八百屋が来る

夕方ぐらいの話であるが、隣のババアが誰かと何やら話している。

隣のババアが誰かと話す時はいつもケンケンしているので耳に入ってくるのだが、今日はすんなり収まる。

それから程なく、自分の部屋のドアがノックされる。

このインターバルは何かのセールスに違いないとは思うが、部屋の明かりがついていたので居留守も使えないし、けんもほろろに断った方が結局短く済むので、ドアを開けずに返事をする。

「突然すいません、ヤオヤです」と向こうは答える。

ヤオヤが八百屋に結びつくまでちょっと間ができる。

「なんでしょう?」と狼狽を隠して答えると、「今果物をお持ちしてまして、みかんとかあんぽ柿とかお食べになりませんか?」と帰ってくる。

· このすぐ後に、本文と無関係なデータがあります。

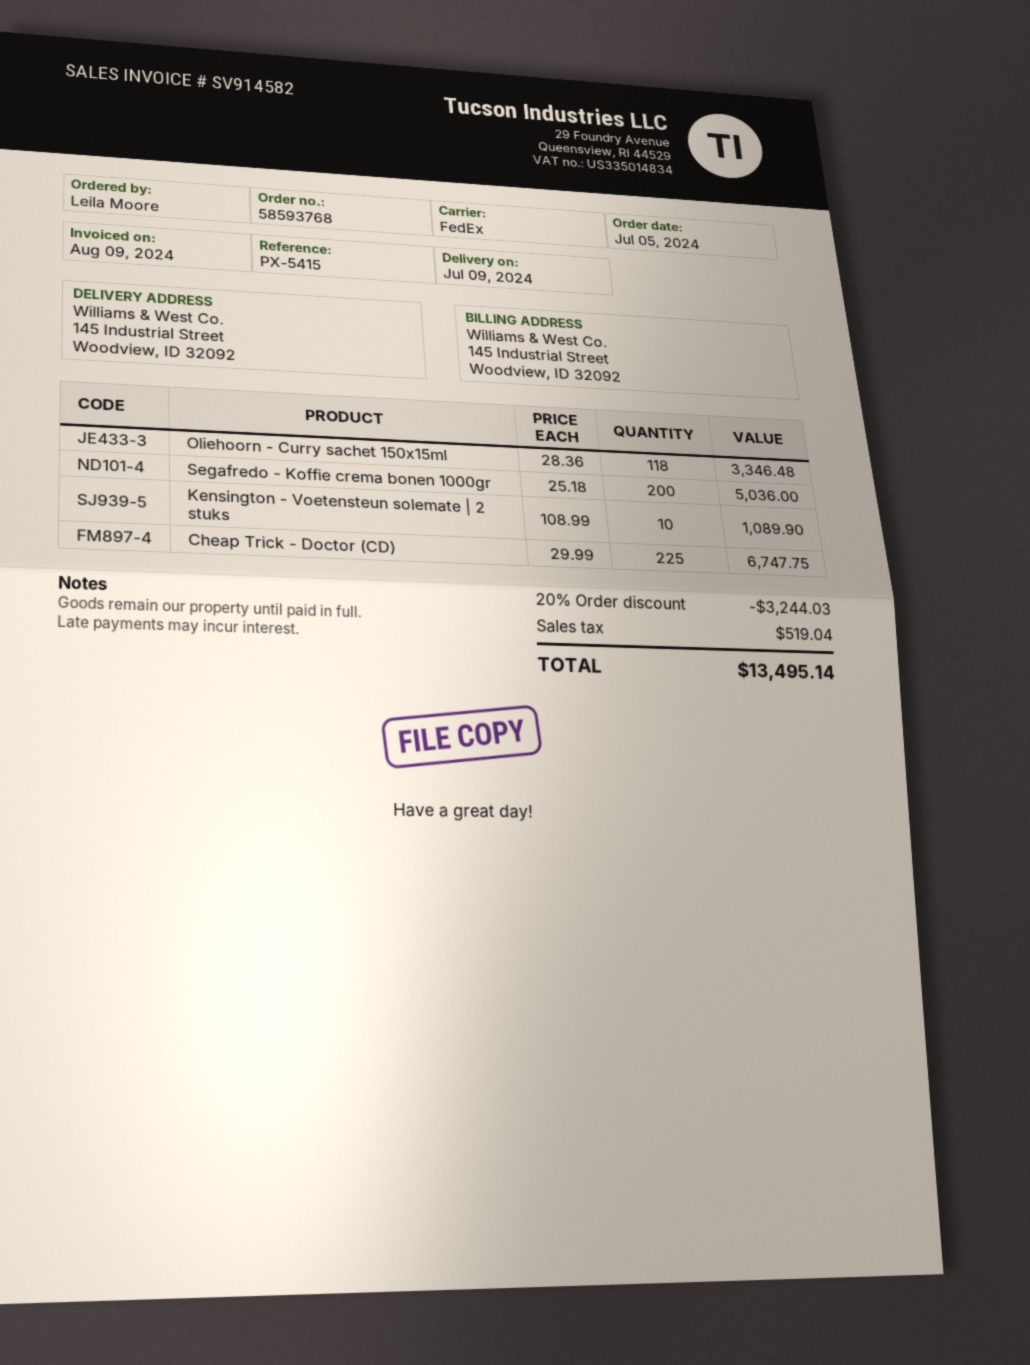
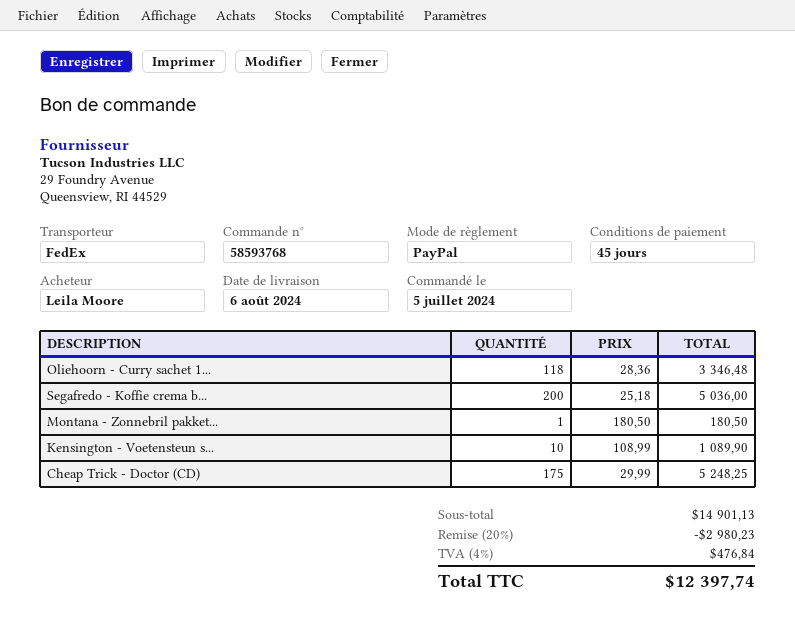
delivery date: 2024-07-09 -> 2024-08-06
Cheap Trick - Doctor (CD): 225 x 29.99 = 6747.75 -> 175 x 29.99 = 5248.25
Montana - Zonnebril pakket...: none -> 1 x 180.50 = 180.50
discount: 20% = 3244.03 -> 20% = 2980.23
tax: 519.04 -> 476.84
total: 13495.14 -> 12397.74

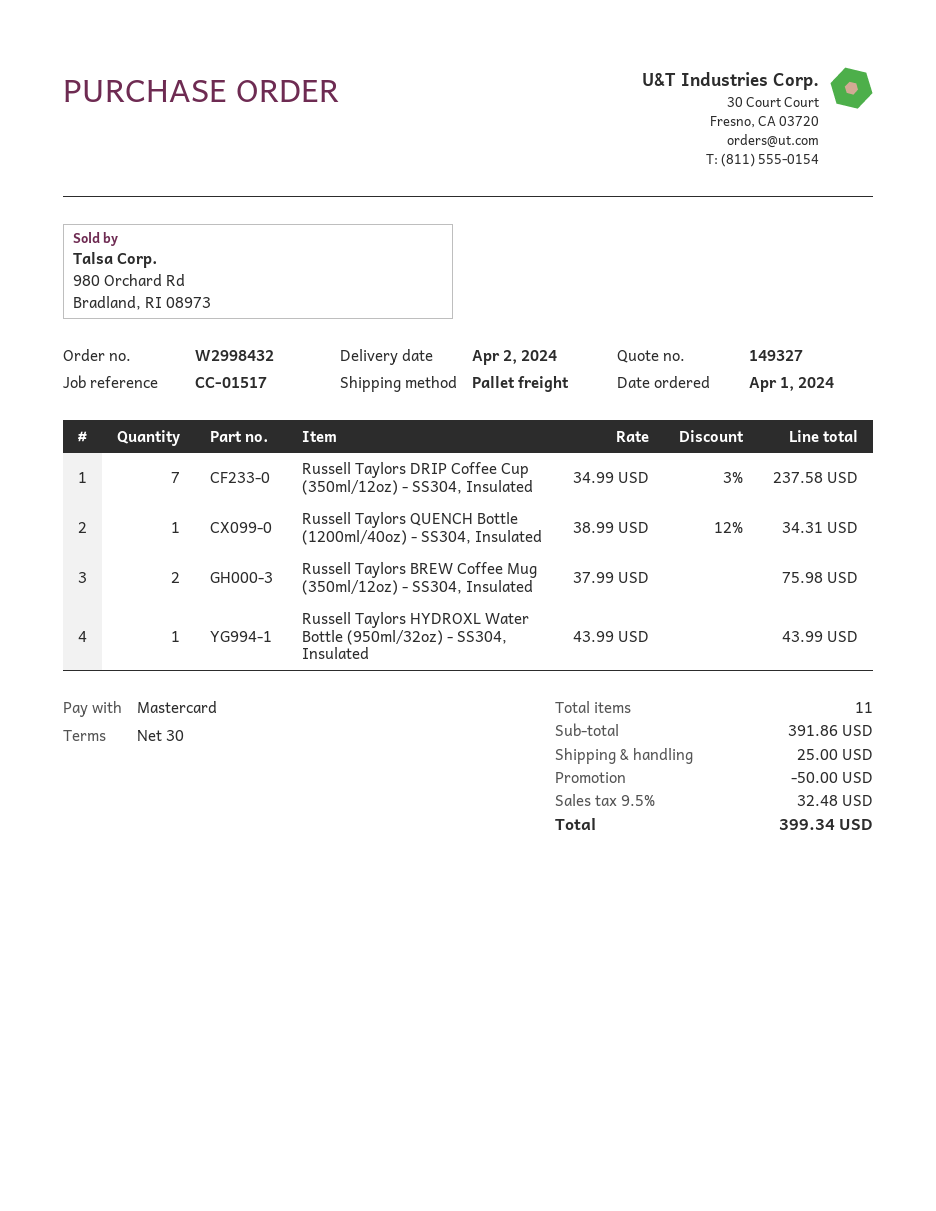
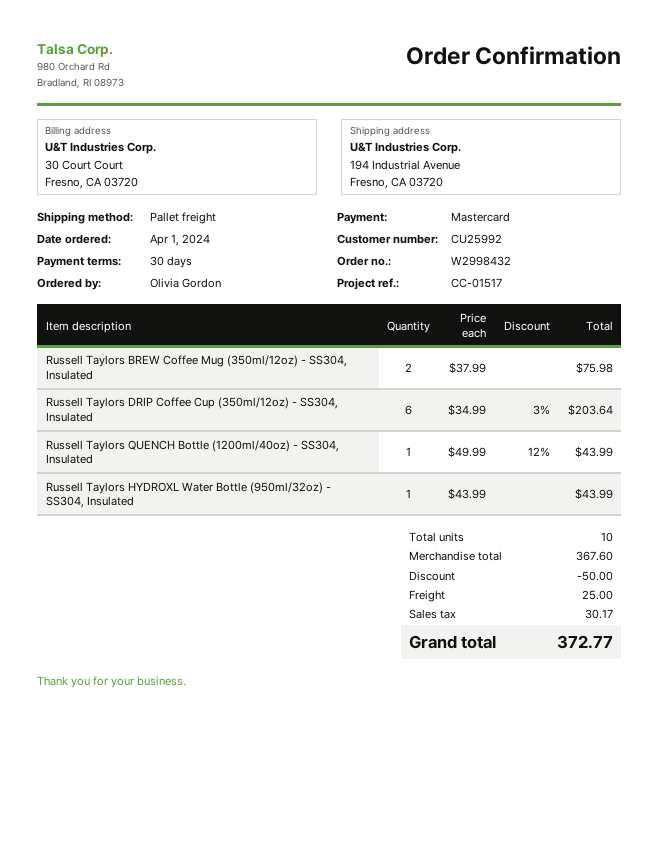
Russell Taylors DRIP Coffee Cup (350ml/12oz) - SS304, Insulated: 7 x 34.99 - 3% = 237.58 -> 6 x 34.99 - 3% = 203.64
Russell Taylors QUENCH Bottle (1200ml/40oz) - SS304, Insulated: 1 x 38.99 - 12% = 34.31 -> 1 x 49.99 - 12% = 43.99
total quantity: 11 -> 10
subtotal: 391.86 -> 367.60
tax: 32.48 -> 30.17
total: 399.34 -> 372.77

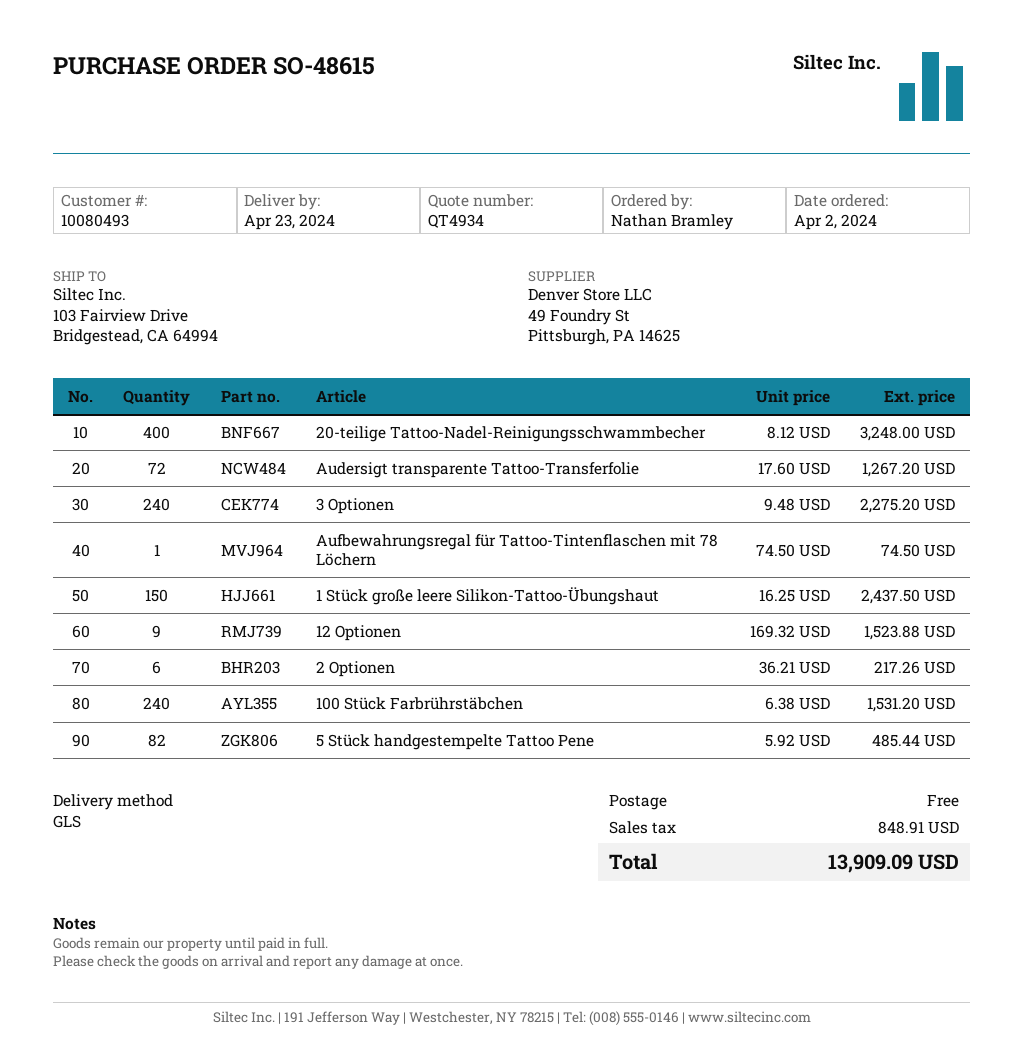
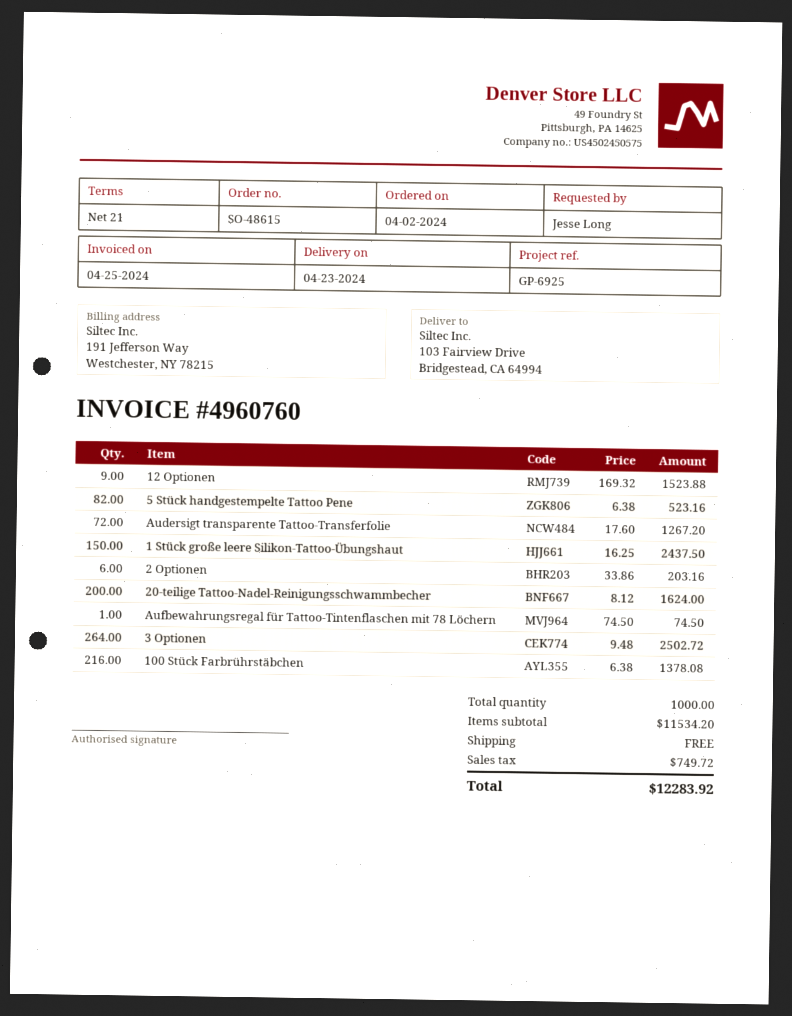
ordered by: Nathan Bramley -> Jesse Long
20-teilige Tattoo-Nadel-Reinigungsschwammbecher: 400 x 8.12 = 3248.00 -> 200 x 8.12 = 1624.00
3 Optionen: 240 x 9.48 = 2275.20 -> 264 x 9.48 = 2502.72
2 Optionen: 6 x 36.21 = 217.26 -> 6 x 33.86 = 203.16
100 Stück Farbrührstäbchen: 240 x 6.38 = 1531.20 -> 216 x 6.38 = 1378.08
5 Stück handgestempelte Tattoo Pene: 82 x 5.92 = 485.44 -> 82 x 6.38 = 523.16
tax: 848.91 -> 749.72
total: 13909.09 -> 12283.92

「ああ食べないっすね」と答えると、「そうですか、失礼いたしました」と向こうは礼儀正しく答えて、問答はあっさり終わる。


コロナ前は会社のオフィスに「びわ」を売りにくる人は結構いたが、一般家庭にみかんを売りにくる人には初めて会う。

在宅で働くようになったためにエンカウントしたのだろうが、以前からそういう人は来ていたのかもしれない。

結局のところ、そういう行商の人から果物を買ったことはないが、値段とか品質とかは実際どんな感じなんだろう。

ちょっとけんもほろろすぎたかもしれないと少し思っている。